De novo	RME35	Detects gene modules whose members are recurrently mutated and exhibit mutually exclusive patterns.
	Dendrix36	Detects driver pathways characterized by high exclusivity and high sample coverage. Requires high coverage of the discovered gene modules instead of each gene separately.
	Multi‐Dendrix37	Identifies multiple mutually exclusive sets of genes in parallel.
	CoMEt38	Identifies multiple sets of mutually exclusive genetic alterations from different subtypes of the same cancer type.
	TiMEx39	Models the interplay between the waiting times to alterations and the observation time. Highly sensitive to mutually exclusive occurring low‐frequency driver alterations.
	pathTiMEx40	Takes into account the evolutionary order constraints among pathways to detect mutually exclusive cancer alterations.
	Sakoparnig et al.41	Identifies low‐frequency genomic alterations based on mutational dependencies.
	muex42	Models the generative process of mutually exclusive patterns in the presence of noise.
Combined	MEMo43	Detects network cliques of aberrant genes with mutually exclusive patterns.
	Mutex44	Identifies mutually exclusive groups of genes with a common effect on a given signaling network.
	MEMCover45	Detects mutually exclusive groups of mutated genes in the same or across different tissues.

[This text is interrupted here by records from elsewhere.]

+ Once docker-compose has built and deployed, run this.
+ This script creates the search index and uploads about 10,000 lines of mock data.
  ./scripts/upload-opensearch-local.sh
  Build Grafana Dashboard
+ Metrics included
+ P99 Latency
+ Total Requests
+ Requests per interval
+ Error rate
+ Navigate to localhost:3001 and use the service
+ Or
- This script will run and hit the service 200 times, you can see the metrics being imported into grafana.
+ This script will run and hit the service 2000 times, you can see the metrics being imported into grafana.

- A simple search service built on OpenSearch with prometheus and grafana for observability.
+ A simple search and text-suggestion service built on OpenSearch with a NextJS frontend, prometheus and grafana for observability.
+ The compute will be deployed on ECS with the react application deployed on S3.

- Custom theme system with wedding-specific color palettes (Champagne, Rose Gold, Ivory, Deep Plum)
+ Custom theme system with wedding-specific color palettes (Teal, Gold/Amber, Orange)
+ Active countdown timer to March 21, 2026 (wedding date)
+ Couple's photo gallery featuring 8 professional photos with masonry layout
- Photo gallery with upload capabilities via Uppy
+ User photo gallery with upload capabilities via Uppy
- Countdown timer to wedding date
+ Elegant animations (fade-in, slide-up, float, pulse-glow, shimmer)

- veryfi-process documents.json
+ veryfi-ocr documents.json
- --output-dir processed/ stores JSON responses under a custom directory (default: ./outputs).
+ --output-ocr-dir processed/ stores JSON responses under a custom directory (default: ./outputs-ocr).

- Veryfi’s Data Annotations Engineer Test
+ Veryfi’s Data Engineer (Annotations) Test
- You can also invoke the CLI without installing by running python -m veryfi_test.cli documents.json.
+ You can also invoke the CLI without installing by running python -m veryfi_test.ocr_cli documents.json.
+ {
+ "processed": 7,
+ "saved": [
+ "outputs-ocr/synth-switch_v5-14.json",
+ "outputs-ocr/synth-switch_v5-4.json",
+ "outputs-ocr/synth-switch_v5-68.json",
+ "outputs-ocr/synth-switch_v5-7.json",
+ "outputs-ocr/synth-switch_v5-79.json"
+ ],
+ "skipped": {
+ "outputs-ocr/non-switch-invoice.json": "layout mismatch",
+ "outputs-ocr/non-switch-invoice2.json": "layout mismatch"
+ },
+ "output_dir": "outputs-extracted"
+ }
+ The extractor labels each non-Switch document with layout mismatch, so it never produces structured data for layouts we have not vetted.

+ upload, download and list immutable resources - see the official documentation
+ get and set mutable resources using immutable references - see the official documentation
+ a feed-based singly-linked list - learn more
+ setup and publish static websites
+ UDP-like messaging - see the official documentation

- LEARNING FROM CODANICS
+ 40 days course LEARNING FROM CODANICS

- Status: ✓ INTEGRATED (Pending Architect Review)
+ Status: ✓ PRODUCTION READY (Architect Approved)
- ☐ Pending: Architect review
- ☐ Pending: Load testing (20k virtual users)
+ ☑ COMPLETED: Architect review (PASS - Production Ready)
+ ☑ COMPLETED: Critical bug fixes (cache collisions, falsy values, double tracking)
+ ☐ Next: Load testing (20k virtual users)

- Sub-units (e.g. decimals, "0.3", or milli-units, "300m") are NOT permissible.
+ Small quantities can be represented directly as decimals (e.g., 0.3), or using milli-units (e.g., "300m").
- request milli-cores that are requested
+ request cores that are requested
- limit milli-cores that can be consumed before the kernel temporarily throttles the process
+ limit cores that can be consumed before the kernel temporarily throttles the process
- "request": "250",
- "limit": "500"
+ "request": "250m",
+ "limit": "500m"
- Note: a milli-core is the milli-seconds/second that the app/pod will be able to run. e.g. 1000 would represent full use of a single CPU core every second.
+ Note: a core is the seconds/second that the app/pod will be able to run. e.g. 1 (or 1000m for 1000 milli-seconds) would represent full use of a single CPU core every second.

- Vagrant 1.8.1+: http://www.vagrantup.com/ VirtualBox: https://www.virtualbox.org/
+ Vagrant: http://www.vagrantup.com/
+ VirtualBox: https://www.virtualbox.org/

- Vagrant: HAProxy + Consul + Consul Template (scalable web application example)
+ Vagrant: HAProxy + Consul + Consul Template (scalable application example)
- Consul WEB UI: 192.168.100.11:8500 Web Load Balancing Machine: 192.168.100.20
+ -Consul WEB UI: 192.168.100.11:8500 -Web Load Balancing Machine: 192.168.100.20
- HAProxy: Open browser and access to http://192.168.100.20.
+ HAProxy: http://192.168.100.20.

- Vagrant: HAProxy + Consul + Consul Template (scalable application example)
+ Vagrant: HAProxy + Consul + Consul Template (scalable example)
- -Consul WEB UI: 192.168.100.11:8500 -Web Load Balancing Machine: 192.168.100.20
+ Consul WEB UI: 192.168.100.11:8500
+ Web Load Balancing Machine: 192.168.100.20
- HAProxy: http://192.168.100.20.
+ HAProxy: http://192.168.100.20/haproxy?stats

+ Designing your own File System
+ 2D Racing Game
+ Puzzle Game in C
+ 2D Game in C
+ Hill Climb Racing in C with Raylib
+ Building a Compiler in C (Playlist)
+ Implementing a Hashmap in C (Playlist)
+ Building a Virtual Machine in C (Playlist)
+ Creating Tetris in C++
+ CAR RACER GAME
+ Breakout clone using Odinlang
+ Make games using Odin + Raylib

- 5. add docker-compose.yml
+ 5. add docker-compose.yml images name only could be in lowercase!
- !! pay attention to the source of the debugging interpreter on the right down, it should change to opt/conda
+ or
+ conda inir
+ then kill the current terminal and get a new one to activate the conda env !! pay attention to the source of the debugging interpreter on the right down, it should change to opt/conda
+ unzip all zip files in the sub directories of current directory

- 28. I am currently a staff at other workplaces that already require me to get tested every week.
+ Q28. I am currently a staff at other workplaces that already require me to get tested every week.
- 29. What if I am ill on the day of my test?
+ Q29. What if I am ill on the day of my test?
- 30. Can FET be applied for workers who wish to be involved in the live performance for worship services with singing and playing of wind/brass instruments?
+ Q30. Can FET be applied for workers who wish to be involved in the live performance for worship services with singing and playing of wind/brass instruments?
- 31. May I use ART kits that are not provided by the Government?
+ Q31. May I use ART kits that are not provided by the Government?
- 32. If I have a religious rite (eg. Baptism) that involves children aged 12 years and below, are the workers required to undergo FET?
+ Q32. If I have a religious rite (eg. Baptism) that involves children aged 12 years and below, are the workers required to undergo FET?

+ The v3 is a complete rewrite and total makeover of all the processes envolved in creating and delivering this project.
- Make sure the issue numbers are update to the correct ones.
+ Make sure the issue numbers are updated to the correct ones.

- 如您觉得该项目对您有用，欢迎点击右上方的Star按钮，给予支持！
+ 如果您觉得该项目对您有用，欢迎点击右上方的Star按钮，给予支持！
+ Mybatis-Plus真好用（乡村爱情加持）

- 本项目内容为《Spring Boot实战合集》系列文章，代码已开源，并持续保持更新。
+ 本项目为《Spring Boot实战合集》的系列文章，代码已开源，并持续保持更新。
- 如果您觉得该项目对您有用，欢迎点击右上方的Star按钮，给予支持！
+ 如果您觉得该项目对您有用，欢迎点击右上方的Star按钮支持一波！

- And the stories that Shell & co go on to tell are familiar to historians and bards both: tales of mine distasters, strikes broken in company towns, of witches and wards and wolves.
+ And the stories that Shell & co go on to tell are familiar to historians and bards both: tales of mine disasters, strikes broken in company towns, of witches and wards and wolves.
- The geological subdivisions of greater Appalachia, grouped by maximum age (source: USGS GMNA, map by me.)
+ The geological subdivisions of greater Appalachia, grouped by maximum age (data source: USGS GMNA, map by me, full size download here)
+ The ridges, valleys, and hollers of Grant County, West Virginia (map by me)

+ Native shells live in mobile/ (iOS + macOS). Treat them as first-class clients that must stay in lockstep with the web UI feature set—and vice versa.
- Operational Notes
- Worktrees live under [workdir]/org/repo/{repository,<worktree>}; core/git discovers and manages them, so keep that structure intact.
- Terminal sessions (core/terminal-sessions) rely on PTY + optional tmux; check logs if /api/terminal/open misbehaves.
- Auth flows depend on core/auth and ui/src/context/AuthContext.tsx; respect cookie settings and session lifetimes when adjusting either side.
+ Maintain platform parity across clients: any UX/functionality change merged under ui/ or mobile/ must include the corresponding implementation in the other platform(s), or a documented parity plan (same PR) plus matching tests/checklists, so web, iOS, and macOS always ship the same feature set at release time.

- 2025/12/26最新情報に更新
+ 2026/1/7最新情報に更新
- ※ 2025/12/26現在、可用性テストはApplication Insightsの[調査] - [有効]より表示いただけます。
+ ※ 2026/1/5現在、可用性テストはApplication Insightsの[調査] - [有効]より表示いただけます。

DATABASE SOURCES OF CANCER‐RELATED GENES

Several databases exist that contain information about cancer genes and their function. COSMIC20 currently comprises 572 genes in which mutations have been found and causally implicated in cancer. Among these genes, 484 harbor only somatic mutations, 35 only germline, and 53 harbor both. Vogelstein et al.17 proposed a list of 54 oncogenes and 71 tumor suppressors by defining the 20/20 rule, which assumes that cancer genes must have either at least 20% inactivating mutations or at least 20% of the mutations must be in recurrent positions and missense. The Atlas of Genetics and Cytogenetics in Oncology and Haematology (AGCOH)46 contains 1452 cancer genes based on merging the results of several collaborative projects. AGCOH also comprises a set of genes that have not been associated with cancer before and can be used as a negative control set of noncancer genes. The Network of Cancer Genes (NCG)47 is a web‐based repository of systems‐level properties of cancer genes and collects information on 518 known (i.e., experimentally supported) and 1053 candidate (i.e., inferred using statistical methods) cancer genes. The Cancer3D database48 is focusing on the impact of missense somatic mutations on protein structure and helps users analyze distribution patterns of mutations as well as their association with changes in drug activity. It displays mutations from over 14,700 proteins mapped to more than 24,300 protein structures from the Protein Data Bank.49 However, it should be noted that databases such as COSMIC and NCG review the literature to predict cancer genes, which need further experimental validation. For example, only 120 of the 1053 candidate cancer genes in NCG are supported by cell line experiments that demonstrate the effect of gene silencing or gene overexpression.47

Other databases focus on therapeutic agents that may be used against specific cancer alterations. The Cancer Cell Line Encyclopedia50 is a considerable resource for the systematic translation of SNVs, CNAs, and mRNA expression into therapeutic possibilities by generating genetic, lineage, and gene‐expression‐based predictors of drug response. Together with Genomics of Drug Sensitivity in Cancer, these databases can aid in determining the genetic factors that lead to the resistance and sensitivity to drugs. The Drug–Gene Interaction database (DGIdb) is the largest database with drug‐related information. It combines 15 existing resources that contain information about disease genes, drugs, drug–gene interactions, and potential druggability.51 Pharmacological data coupled with genomic data provided in these databases can be an important tool for clinicians in the process of accelerating the translation of novel cancer biology discoveries into treatments.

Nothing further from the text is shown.